■ EXERCISE MATERIALS:
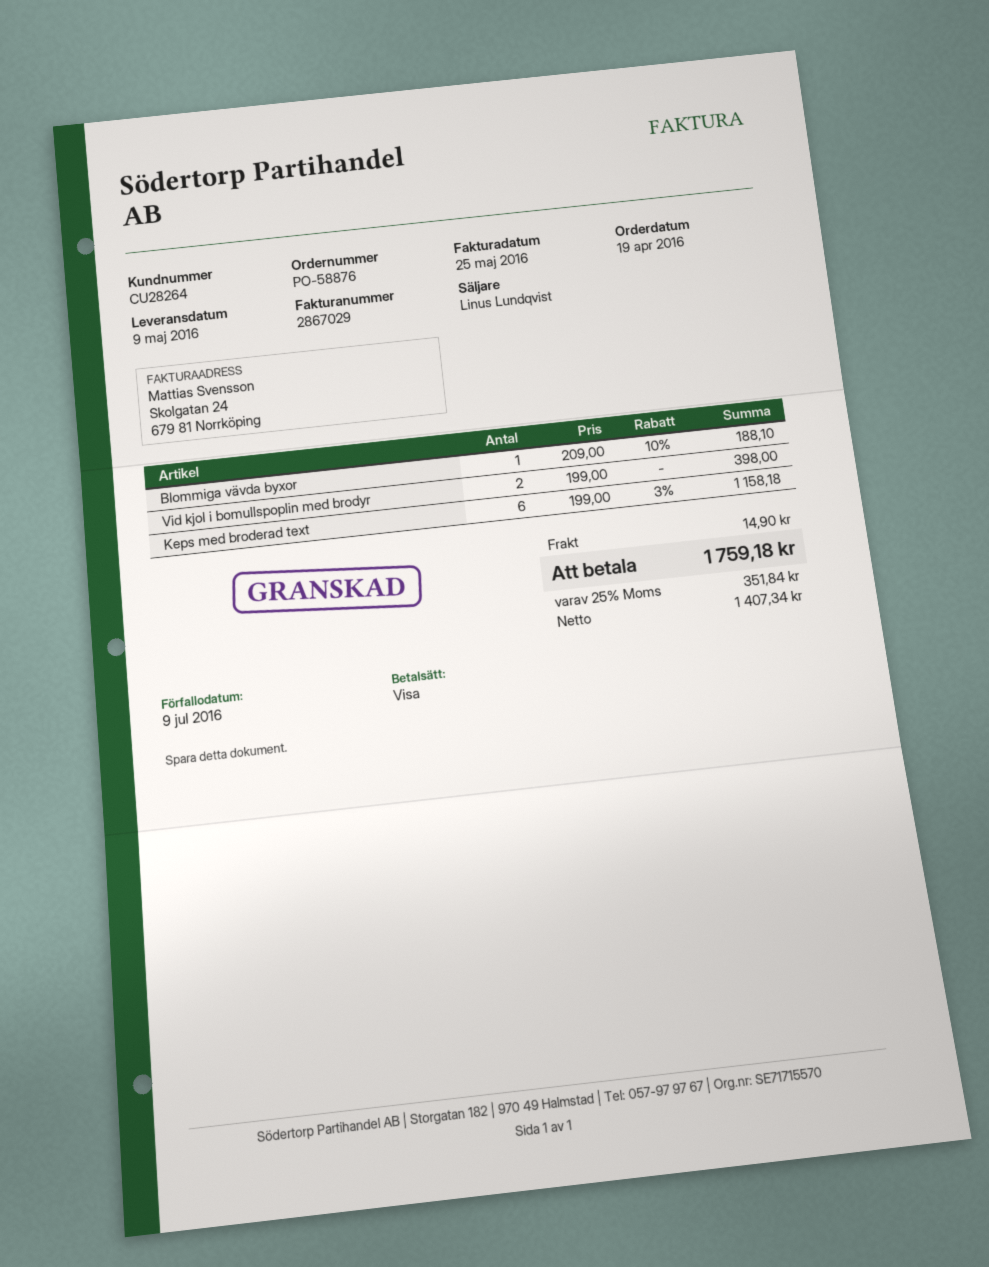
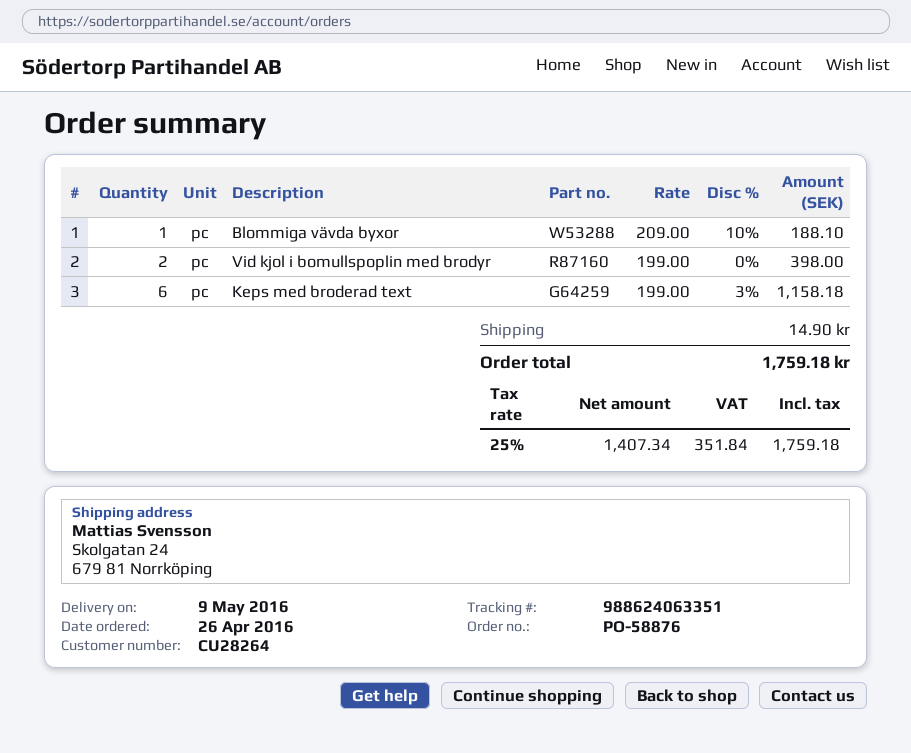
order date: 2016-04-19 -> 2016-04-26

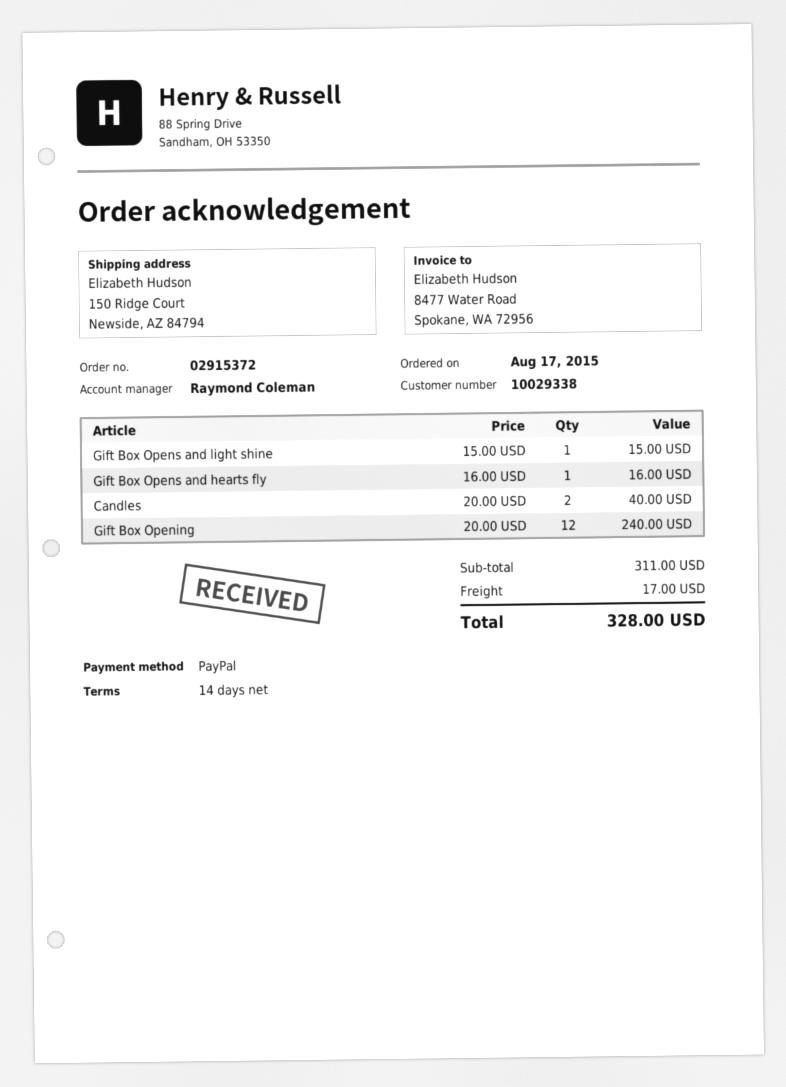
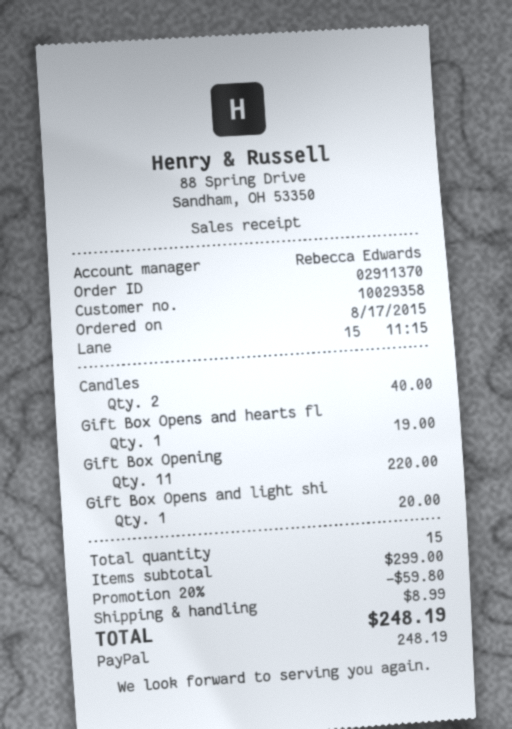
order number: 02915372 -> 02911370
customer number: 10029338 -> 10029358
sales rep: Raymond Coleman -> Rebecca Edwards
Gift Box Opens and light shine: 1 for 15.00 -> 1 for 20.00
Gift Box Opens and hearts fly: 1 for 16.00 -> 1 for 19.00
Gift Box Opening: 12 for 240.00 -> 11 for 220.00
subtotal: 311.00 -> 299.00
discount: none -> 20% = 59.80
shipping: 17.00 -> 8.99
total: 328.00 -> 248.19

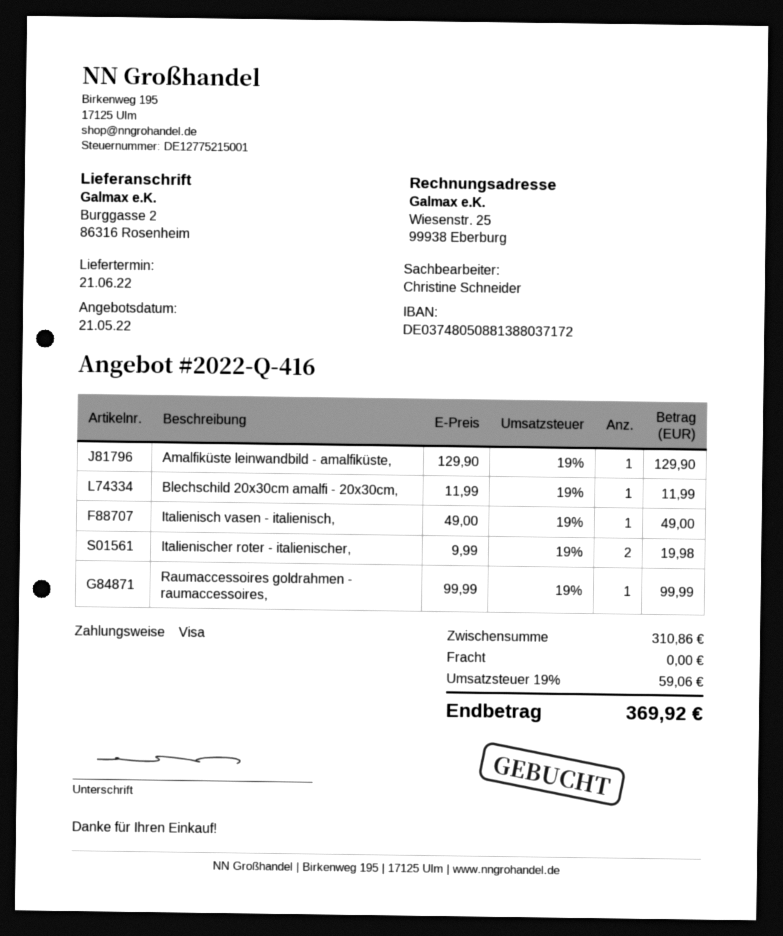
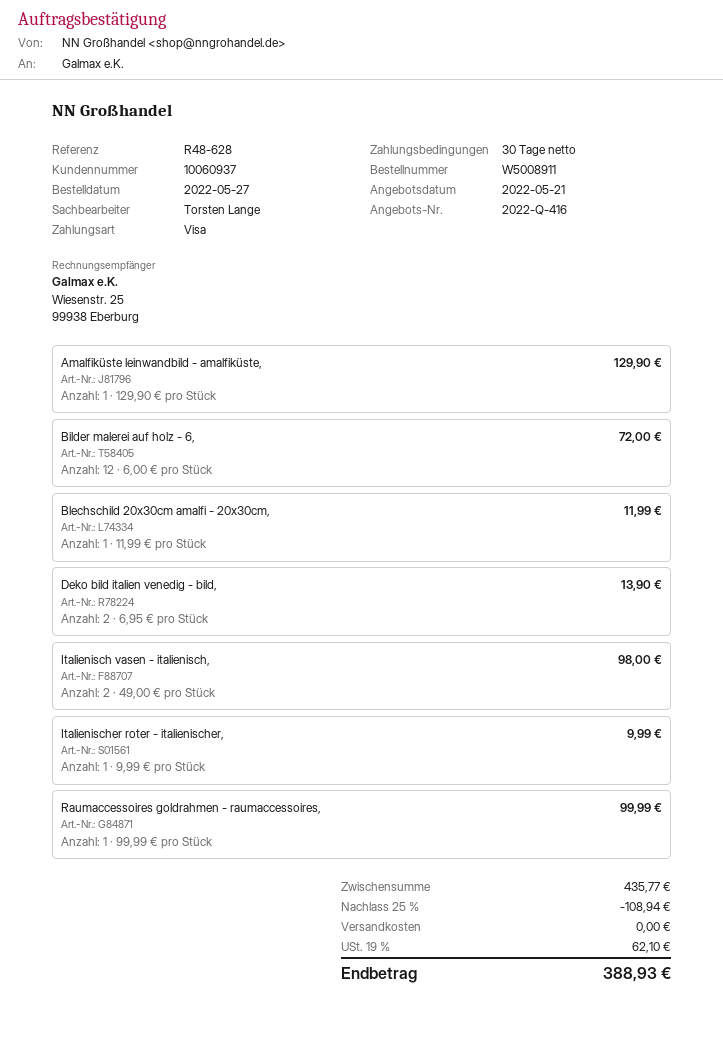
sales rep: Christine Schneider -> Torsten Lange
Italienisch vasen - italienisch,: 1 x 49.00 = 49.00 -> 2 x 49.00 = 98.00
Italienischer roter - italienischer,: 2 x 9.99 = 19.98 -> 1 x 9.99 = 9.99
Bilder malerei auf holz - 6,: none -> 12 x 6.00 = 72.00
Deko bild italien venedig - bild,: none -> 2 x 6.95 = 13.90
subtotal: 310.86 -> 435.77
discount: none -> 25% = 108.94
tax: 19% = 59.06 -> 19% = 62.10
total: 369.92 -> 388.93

■ THE TASK:
Reproduce each entry exactly as given; no pictures, please.

■ SOLUTION:
order date: 2016-04-19 -> 2016-04-26

order number: 02915372 -> 02911370
customer number: 10029338 -> 10029358
sales rep: Raymond Coleman -> Rebecca Edwards
Gift Box Opens and light shine: 1 for 15.00 -> 1 for 20.00
Gift Box Opens and hearts fly: 1 for 16.00 -> 1 for 19.00
Gift Box Opening: 12 for 240.00 -> 11 for 220.00
subtotal: 311.00 -> 299.00
discount: none -> 20% = 59.80
shipping: 17.00 -> 8.99
total: 328.00 -> 248.19

sales rep: Christine Schneider -> Torsten Lange
Italienisch vasen - italienisch,: 1 x 49.00 = 49.00 -> 2 x 49.00 = 98.00
Italienischer roter - italienischer,: 2 x 9.99 = 19.98 -> 1 x 9.99 = 9.99
Bilder malerei auf holz - 6,: none -> 12 x 6.00 = 72.00
Deko bild italien venedig - bild,: none -> 2 x 6.95 = 13.90
subtotal: 310.86 -> 435.77
discount: none -> 25% = 108.94
tax: 19% = 59.06 -> 19% = 62.10
total: 369.92 -> 388.93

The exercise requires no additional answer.